In the entries below, find the line with "汇总 | 笔试成绩: 1461.85 -> 1391.75" and the line with "罗琴 | 性别: 女 -> 男". Repeat exactly everything between them, those two lines included, but not the pictures.
◇ ◇ ◇
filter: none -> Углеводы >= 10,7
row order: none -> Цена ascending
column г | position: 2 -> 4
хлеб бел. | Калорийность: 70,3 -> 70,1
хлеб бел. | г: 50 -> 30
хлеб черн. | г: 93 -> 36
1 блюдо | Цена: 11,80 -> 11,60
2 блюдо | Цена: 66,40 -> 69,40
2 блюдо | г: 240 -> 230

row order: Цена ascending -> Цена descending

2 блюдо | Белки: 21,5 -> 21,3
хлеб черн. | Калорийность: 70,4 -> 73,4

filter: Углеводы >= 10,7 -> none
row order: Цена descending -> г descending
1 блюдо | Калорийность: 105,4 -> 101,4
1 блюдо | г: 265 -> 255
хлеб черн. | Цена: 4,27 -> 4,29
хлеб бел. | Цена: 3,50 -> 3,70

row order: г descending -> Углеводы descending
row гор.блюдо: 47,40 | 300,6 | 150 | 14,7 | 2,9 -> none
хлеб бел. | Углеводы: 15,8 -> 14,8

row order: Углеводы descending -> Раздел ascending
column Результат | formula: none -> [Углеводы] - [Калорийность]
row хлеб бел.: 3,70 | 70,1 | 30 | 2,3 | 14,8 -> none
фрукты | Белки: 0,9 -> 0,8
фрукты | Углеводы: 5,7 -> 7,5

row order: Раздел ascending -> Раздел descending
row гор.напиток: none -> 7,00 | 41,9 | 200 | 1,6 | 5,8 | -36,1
◇ ◇ ◇
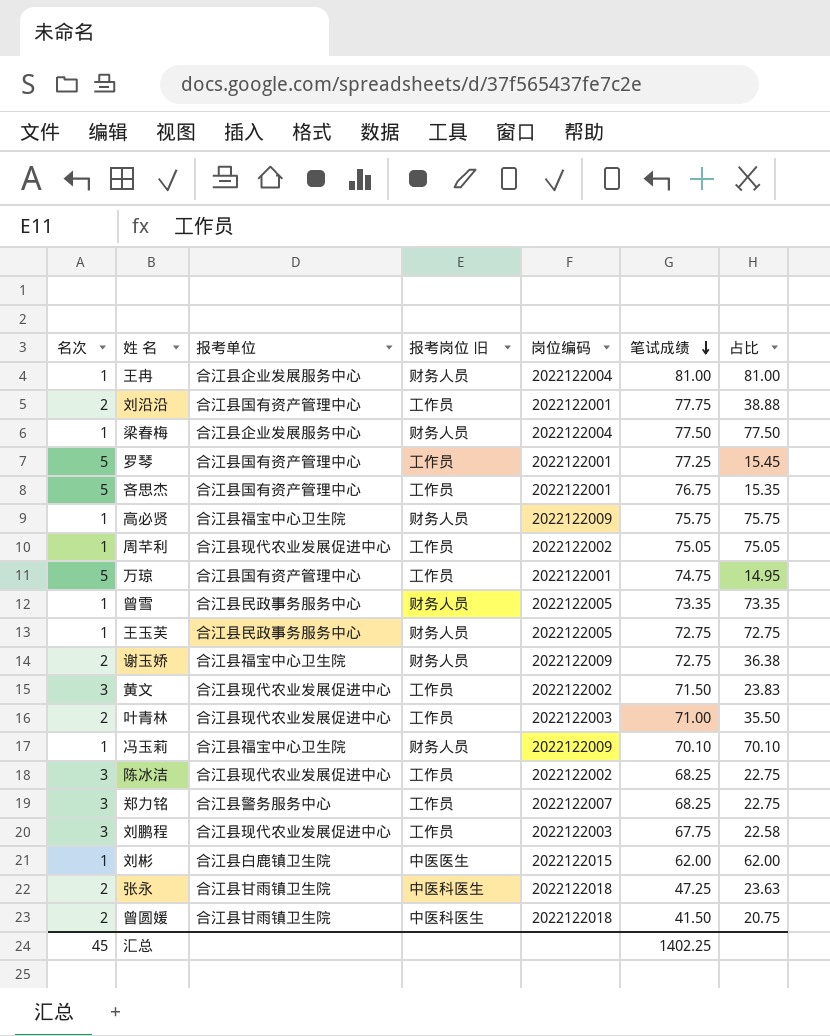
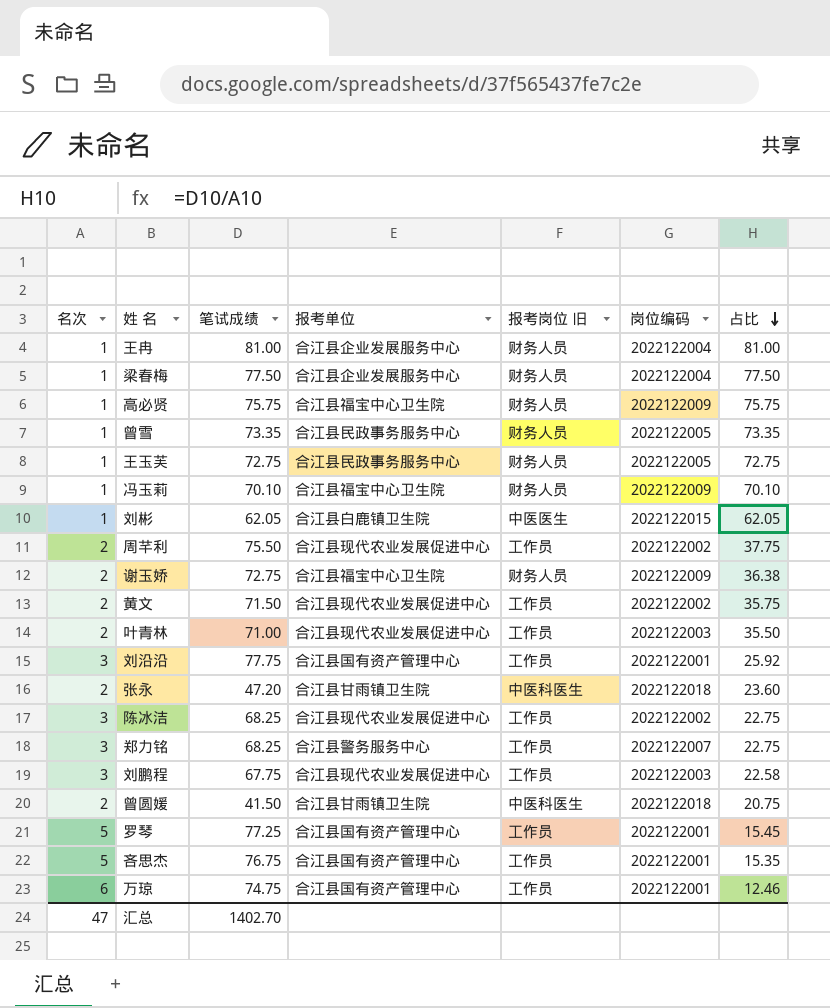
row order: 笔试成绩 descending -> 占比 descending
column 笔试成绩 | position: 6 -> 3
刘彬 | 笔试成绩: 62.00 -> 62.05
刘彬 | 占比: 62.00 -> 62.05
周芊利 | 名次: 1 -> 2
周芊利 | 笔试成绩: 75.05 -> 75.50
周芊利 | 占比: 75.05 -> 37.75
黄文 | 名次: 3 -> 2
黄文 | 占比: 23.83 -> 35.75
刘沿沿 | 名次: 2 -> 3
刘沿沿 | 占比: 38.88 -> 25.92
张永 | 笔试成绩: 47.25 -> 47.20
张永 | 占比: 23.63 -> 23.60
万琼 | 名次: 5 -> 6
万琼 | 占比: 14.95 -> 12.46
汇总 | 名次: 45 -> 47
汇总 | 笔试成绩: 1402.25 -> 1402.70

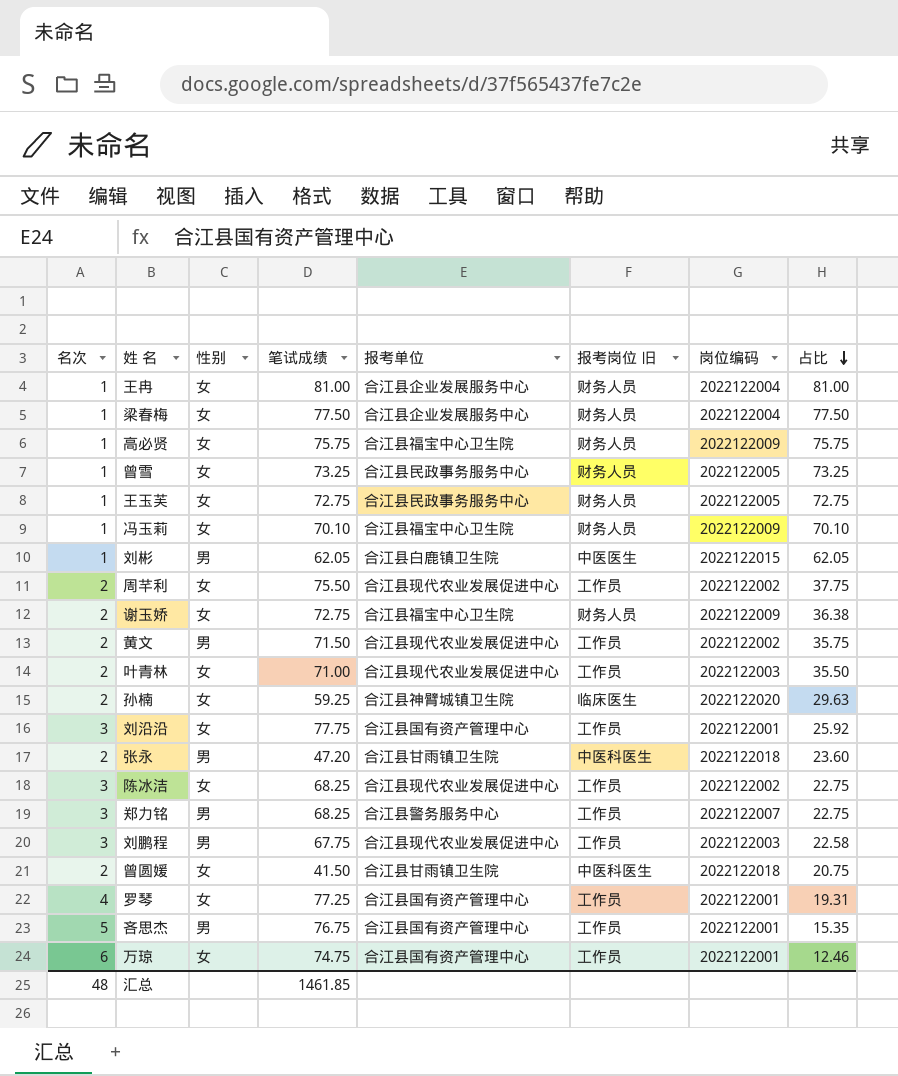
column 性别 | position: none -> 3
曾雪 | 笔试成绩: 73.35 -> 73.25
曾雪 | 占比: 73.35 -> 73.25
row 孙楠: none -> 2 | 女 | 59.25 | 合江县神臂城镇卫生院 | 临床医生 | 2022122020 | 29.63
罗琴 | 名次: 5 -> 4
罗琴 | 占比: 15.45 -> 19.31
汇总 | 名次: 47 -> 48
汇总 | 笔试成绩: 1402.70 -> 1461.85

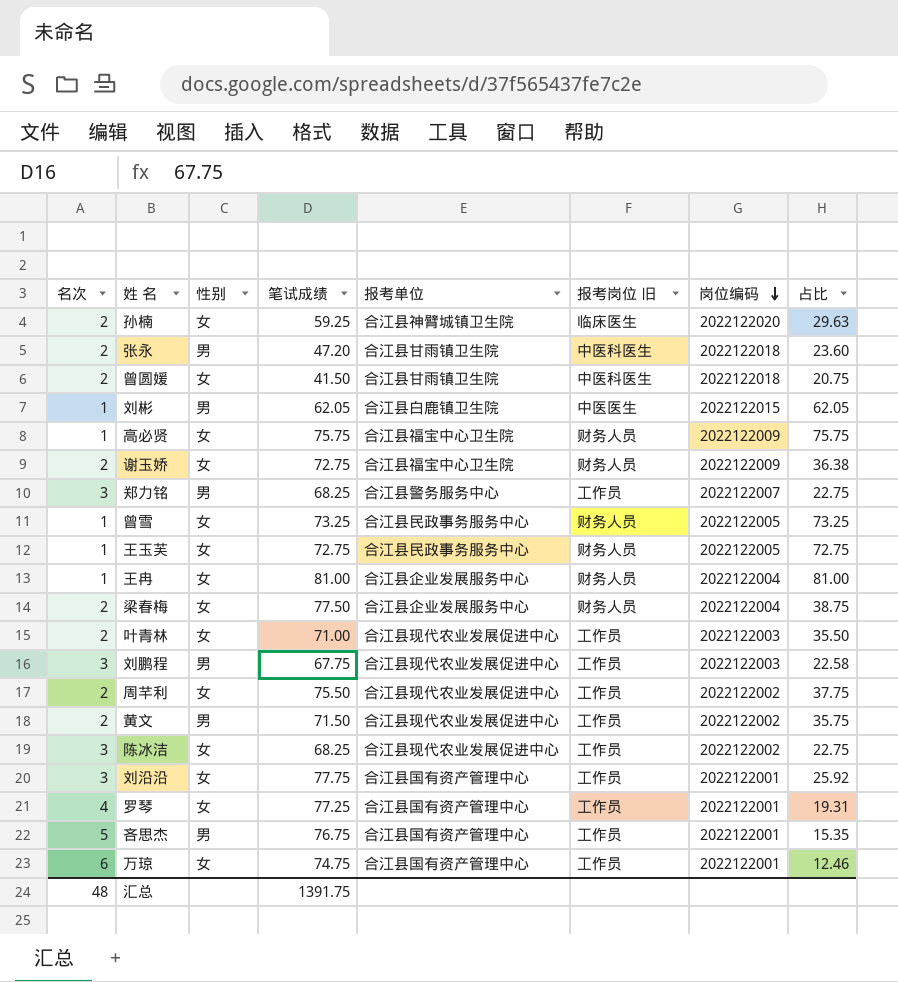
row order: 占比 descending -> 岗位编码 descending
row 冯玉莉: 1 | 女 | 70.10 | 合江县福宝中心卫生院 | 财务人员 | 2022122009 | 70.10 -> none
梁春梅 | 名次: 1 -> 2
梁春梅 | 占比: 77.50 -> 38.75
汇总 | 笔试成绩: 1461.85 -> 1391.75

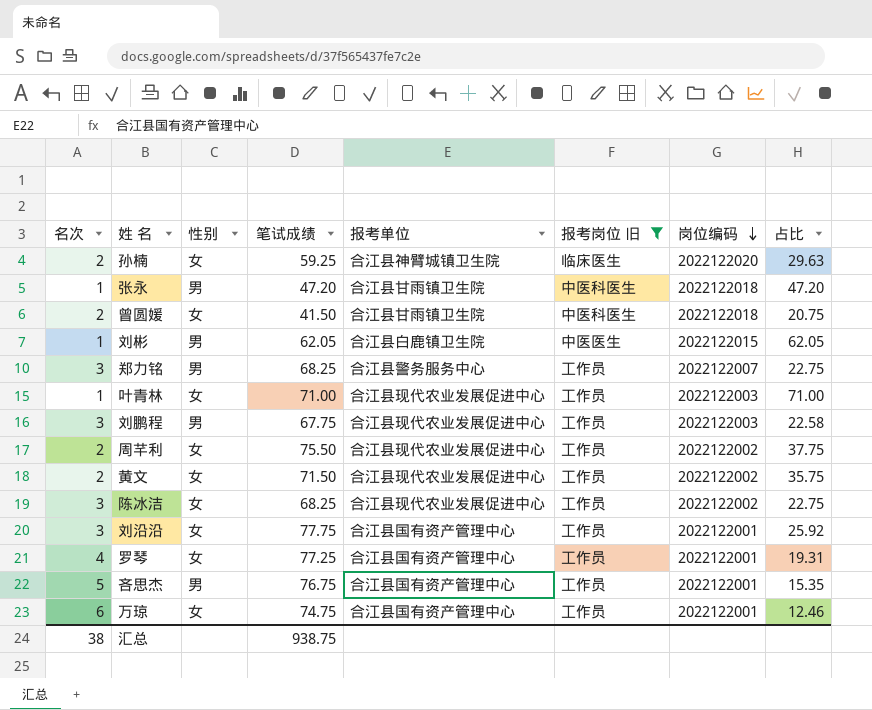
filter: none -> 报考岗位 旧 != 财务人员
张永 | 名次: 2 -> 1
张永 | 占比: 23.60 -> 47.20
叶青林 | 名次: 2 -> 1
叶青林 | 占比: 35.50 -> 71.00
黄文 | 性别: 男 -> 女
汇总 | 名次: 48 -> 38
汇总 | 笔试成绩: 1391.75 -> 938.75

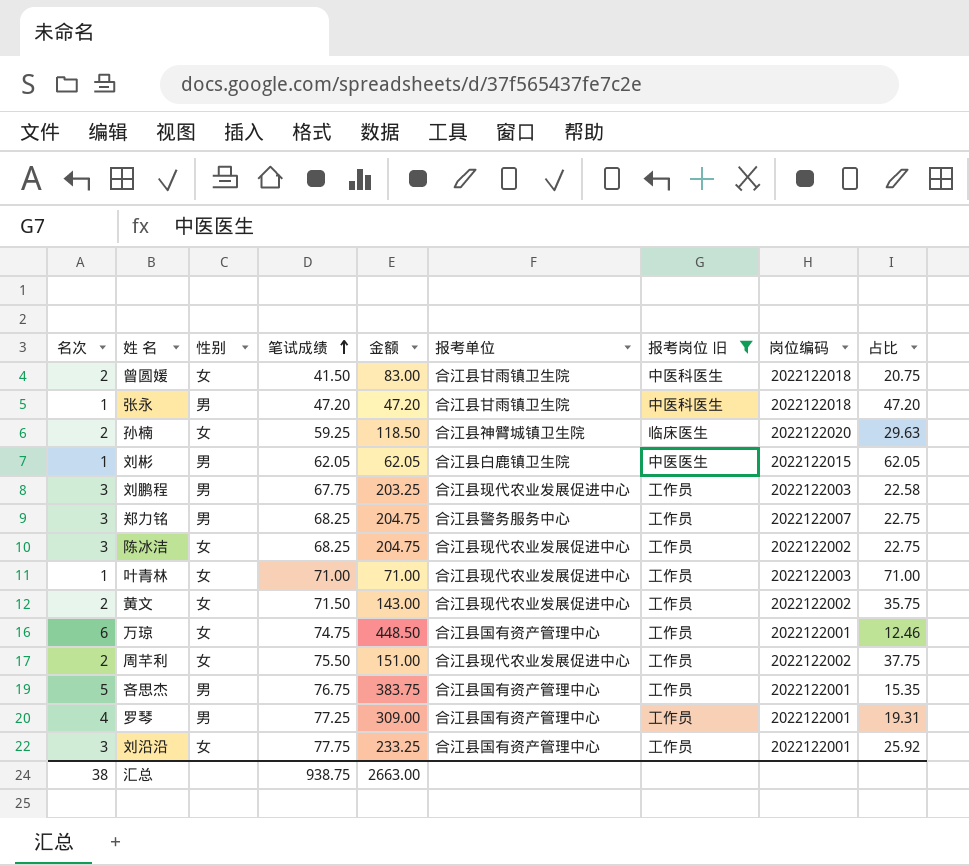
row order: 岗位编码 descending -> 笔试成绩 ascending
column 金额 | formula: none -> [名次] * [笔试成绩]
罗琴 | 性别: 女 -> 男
◇ ◇ ◇
[Completed task]
汇总 | 笔试成绩: 1461.85 -> 1391.75

filter: none -> 报考岗位 旧 != 财务人员
张永 | 名次: 2 -> 1
张永 | 占比: 23.60 -> 47.20
叶青林 | 名次: 2 -> 1
叶青林 | 占比: 35.50 -> 71.00
黄文 | 性别: 男 -> 女
汇总 | 名次: 48 -> 38
汇总 | 笔试成绩: 1391.75 -> 938.75

row order: 岗位编码 descending -> 笔试成绩 ascending
column 金额 | formula: none -> [名次] * [笔试成绩]
罗琴 | 性别: 女 -> 男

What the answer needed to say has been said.